FROM PSYCHIATRIC COERCION TO LIBERTARIANISM: A PERSONAL JOURNEY
Tristano Jonathan Ajmone‘s first contact with psychiatry dates to when he was 14, in trouble with the law, and the court-ordered to be taken away from his parents, put in a half-way house and followed by psychiatrists. In 2003 he managed to gain freedom and become actively involved in the critique of psychiatry. He is president of Italian Observatory on Mental Health (OISM), an international non-profit association critical of psychiatry. OISM has as honorary members: Dott. Claudio Ajmone, Dr. Fred Baughman, Dr. Giorgio Antonucci, Prof. Loren Mosher, Dr. Mariano Loiacono, Prof. Emeritus Thomas Szasz. He is a libertarian psychiatric survivor, much influenced by Thomas Szasz’s writings — Szasz and he were friends and kept in touch until he died. He does not believe in the existence of mental illness, drug addictions, nor the mind, but rather only in the person, and that we should respect and protect individual autonomy, liberty and freedom, and that psychiatric coercion is a crime. Psychiatry is a political issue, not a medical one.

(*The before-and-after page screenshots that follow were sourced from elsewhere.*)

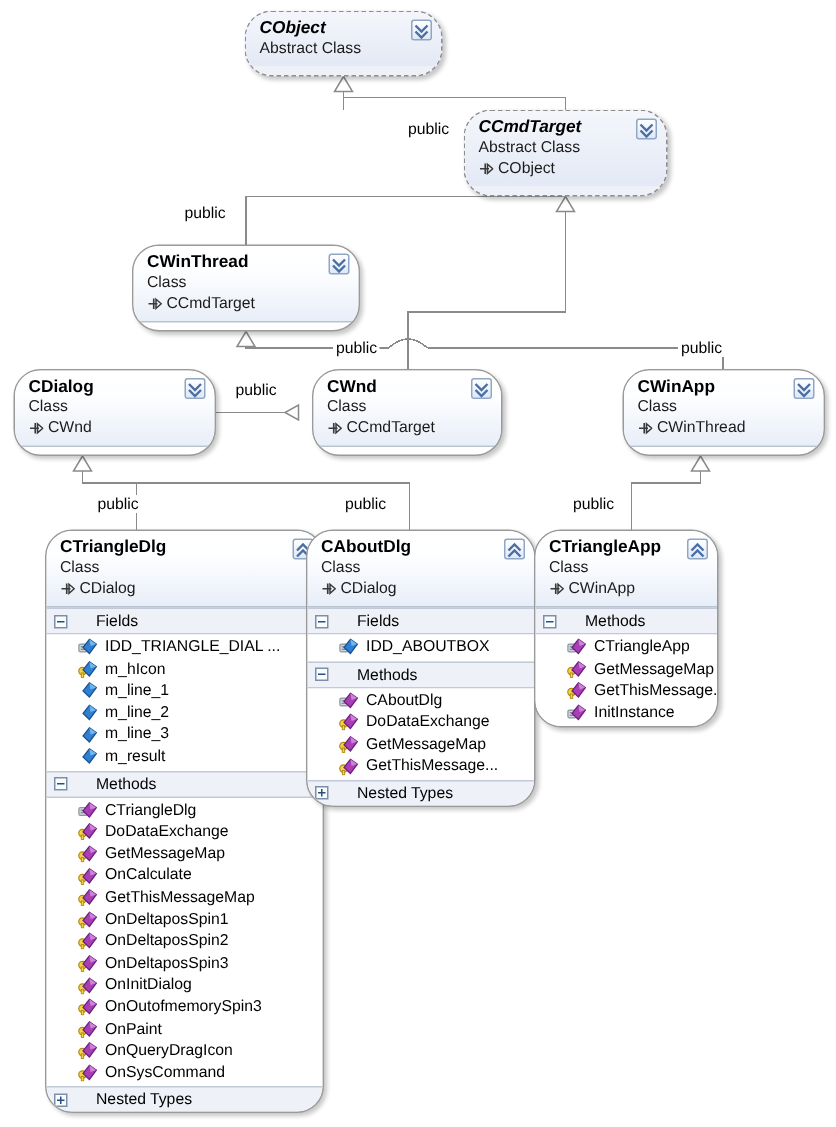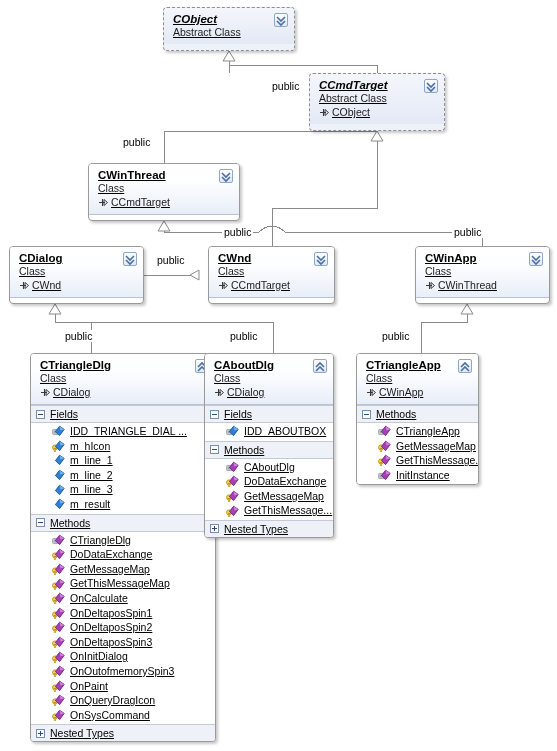--- a/index.html
+++ b/index.html
@@ -8,26 +8,25 @@
     font-family:"Liberation Sans", sans-serif;
     font-size:11px;color:#000;overflow:hidden;position:relative;
   }
   #canvas{position:absolute;inset:0;width:557px;height:751px;}
   #lines{position:absolute;left:0;top:0;width:557px;height:751px;pointer-events:none;}
 
   
   .cls{
     position:absolute;
     border:1px solid #9a9a9a;
-    border-radius:4px;
+    border-radius:18px;
     background:#ffffff;
     box-shadow:2px 2px 3px rgba(0,0,0,.22);
     overflow:hidden;
     box-sizing:border-box;
-    text-decoration:underline;
   }
   .cls.abstract{
     border:1px dashed #8e8e8e;
     background:#eef1f8;
   }
   .hdr{
     position:relative;
     padding:5px 24px 5px 9px;
     background:linear-gradient(to bottom,#ffffff 0%,#fdfeff 35%,#e8eef8 100%);
     border-bottom:1px solid #b9c2d0;
@@ -51,21 +50,21 @@
   }
   .chev svg{position:absolute;left:1px;top:1px;}
 
   
   .comp-hdr{
     background:#eef1f7;
     border-top:1px solid #c2cad8;
     border-bottom:1px solid #c2cad8;
     padding:1px 4px 1px 5px;
     font-size:10.5px;line-height:14px;
-    display:flex;align-items:center;gap:5px;
+    display:flex;align-items:center;gap:19px;
   }
   .comp-hdr.last{border-bottom:none;}
   .tog{
     width:9px;height:9px;border:1px solid #7b90a8;background:#fbfcfe;
     position:relative;flex:none;box-sizing:border-box;
   }
   .tog:before{content:"";position:absolute;left:1px;top:3px;width:5px;height:1px;background:#27507f;}
   .tog.plus:after{content:"";position:absolute;left:3px;top:1px;width:1px;height:5px;background:#27507f;}
   .members{background:#ffffff;padding:1px 0 2px 0;}
   .mem{
@@ -321,30 +320,30 @@
               </svg></span>
             <span>GetMessageMap</span>
           </div>
           <div class="mem">
             <span class="ico"><svg width="13" height="12" viewBox="0 0 13 12">
                 <circle cx="3" cy="7.4" r="2.5" fill="#f5d24a" stroke="#b08a12" stroke-width=".8"></circle>
                 <rect x="2.2" y="8.6" width="1.6" height="3" fill="#f5d24a" stroke="#b08a12" stroke-width=".6"></rect>
                 <path d="M7.6,1.2 L12.2,4.4 L7.6,10.6 L3.4,6.6 Z" fill="#a83fb5" stroke="#6e1f7d" stroke-width=".9"></path>
                 <path d="M7.6,1.2 L12.2,4.4 L8.4,5.6 Z" fill="#d48fe0" opacity=".85"></path>
               </svg></span>
+            <span>OnCalculate</span>
+          </div>
+          <div class="mem">
+            <span class="ico"><svg width="13" height="12" viewBox="0 0 13 12">
+                <circle cx="3" cy="7.4" r="2.5" fill="#f5d24a" stroke="#b08a12" stroke-width=".8"></circle>
+                <rect x="2.2" y="8.6" width="1.6" height="3" fill="#f5d24a" stroke="#b08a12" stroke-width=".6"></rect>
+                <path d="M7.6,1.2 L12.2,4.4 L7.6,10.6 L3.4,6.6 Z" fill="#a83fb5" stroke="#6e1f7d" stroke-width=".9"></path>
+                <path d="M7.6,1.2 L12.2,4.4 L8.4,5.6 Z" fill="#d48fe0" opacity=".85"></path>
+              </svg></span>
             <span>GetThisMessageMap</span>
-          </div>
-          <div class="mem">
-            <span class="ico"><svg width="13" height="12" viewBox="0 0 13 12">
-                <circle cx="3" cy="7.4" r="2.5" fill="#f5d24a" stroke="#b08a12" stroke-width=".8"></circle>
-                <rect x="2.2" y="8.6" width="1.6" height="3" fill="#f5d24a" stroke="#b08a12" stroke-width=".6"></rect>
-                <path d="M7.6,1.2 L12.2,4.4 L7.6,10.6 L3.4,6.6 Z" fill="#a83fb5" stroke="#6e1f7d" stroke-width=".9"></path>
-                <path d="M7.6,1.2 L12.2,4.4 L8.4,5.6 Z" fill="#d48fe0" opacity=".85"></path>
-              </svg></span>
-            <span>OnCalculate</span>
           </div>
           <div class="mem">
             <span class="ico"><svg width="13" height="12" viewBox="0 0 13 12">
                 <circle cx="3" cy="7.4" r="2.5" fill="#f5d24a" stroke="#b08a12" stroke-width=".8"></circle>
                 <rect x="2.2" y="8.6" width="1.6" height="3" fill="#f5d24a" stroke="#b08a12" stroke-width=".6"></rect>
                 <path d="M7.6,1.2 L12.2,4.4 L7.6,10.6 L3.4,6.6 Z" fill="#a83fb5" stroke="#6e1f7d" stroke-width=".9"></path>
                 <path d="M7.6,1.2 L12.2,4.4 L8.4,5.6 Z" fill="#d48fe0" opacity=".85"></path>
               </svg></span>
             <span>OnDeltaposSpin1</span>
           </div>
@@ -410,21 +409,21 @@
                 <path d="M7.6,1.2 L12.2,4.4 L8.4,5.6 Z" fill="#d48fe0" opacity=".85"></path>
               </svg></span>
             <span>OnSysCommand</span>
           </div>
         </div>
         <div class="comp-hdr last">
           <span class="tog plus"></span>
           <span>Nested Types</span>
         </div>
       </div>
-      <div class="cls" style="left: 204px; top: 353px; width: 130px;">
+      <div class="cls" style="left: 204px; top: 353px; width: 153px;">
         <div class="hdr">
           <div class="name">CAboutDlg</div>
           <div class="stereo">Class</div>
           <div class="base"><svg class="arrowg" viewBox="0 0 10 9" width="10" height="9">
               <path d="M1,4.5 L7,4.5" stroke="#3a3a3a" stroke-width="1.1"></path>
               <path d="M4.5,1 L4.5,8" stroke="#3a3a3a" stroke-width="1.1"></path>
               <path d="M6,1.5 L9.5,4.5 L6,7.5 Z" fill="none" stroke="#3a3a3a" stroke-width="1"></path>
             </svg><span>CDialog</span></div>
           <span class="chev">
             <svg width="12" height="12" viewBox="0 0 12 12">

He writes: “My psychiatric experience has change me for good. What I saw brought me revise my view of our society, of our so-called civilization. I came out of my psychiatric journey a changed man; for the greatest part a better man, I believe; but also a wrecked person in many ways. After taking many years antipsychotic drugs I’ve started earing voices, and since I’ve stopped taking psychiatric drugs I’ve experienced many difficulties in coping with life. I am convinced that psychiatric drugs have damaged the quality of my life, and to it I would add that the inhumane treatment I underwent strongly contributed to shred all illusions about the society I live in and empoverish my expectations about life. Hopefully, one day I’ll start living again. In the meantime I keep surviving.”